» **Exercise prompt**
Word for word, restate the entries that follow.

» **Entries shown**
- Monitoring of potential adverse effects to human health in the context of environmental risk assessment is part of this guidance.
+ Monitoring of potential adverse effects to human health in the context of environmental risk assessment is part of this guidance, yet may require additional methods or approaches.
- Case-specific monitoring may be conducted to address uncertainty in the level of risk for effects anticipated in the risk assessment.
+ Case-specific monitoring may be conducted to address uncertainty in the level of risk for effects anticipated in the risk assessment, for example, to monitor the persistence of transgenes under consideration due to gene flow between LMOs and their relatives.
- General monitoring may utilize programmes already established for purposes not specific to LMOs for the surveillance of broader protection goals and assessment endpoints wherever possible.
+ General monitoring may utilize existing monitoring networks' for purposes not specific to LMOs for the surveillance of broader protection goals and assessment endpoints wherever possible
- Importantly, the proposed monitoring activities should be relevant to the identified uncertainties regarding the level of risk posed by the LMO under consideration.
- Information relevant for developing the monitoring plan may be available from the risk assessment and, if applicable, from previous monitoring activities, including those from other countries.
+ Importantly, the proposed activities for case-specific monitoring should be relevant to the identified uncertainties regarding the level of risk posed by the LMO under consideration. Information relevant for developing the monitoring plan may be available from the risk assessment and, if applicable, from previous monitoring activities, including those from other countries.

» **Written reply**
- Monitoring of potential adverse effects to human health in the context of environmental risk assessment is part of this guidance.
+ Monitoring of potential adverse effects to human health in the context of environmental risk assessment is part of this guidance, yet may require additional methods or approaches.
- Case-specific monitoring may be conducted to address uncertainty in the level of risk for effects anticipated in the risk assessment.
+ Case-specific monitoring may be conducted to address uncertainty in the level of risk for effects anticipated in the risk assessment, for example, to monitor the persistence of transgenes under consideration due to gene flow between LMOs and their relatives.
- General monitoring may utilize programmes already established for purposes not specific to LMOs for the surveillance of broader protection goals and assessment endpoints wherever possible.
+ General monitoring may utilize existing monitoring networks' for purposes not specific to LMOs for the surveillance of broader protection goals and assessment endpoints wherever possible
- Importantly, the proposed monitoring activities should be relevant to the identified uncertainties regarding the level of risk posed by the LMO under consideration.
- Information relevant for developing the monitoring plan may be available from the risk assessment and, if applicable, from previous monitoring activities, including those from other countries.
+ Importantly, the proposed activities for case-specific monitoring should be relevant to the identified uncertainties regarding the level of risk posed by the LMO under consideration. Information relevant for developing the monitoring plan may be available from the risk assessment and, if applicable, from previous monitoring activities, including those from other countries.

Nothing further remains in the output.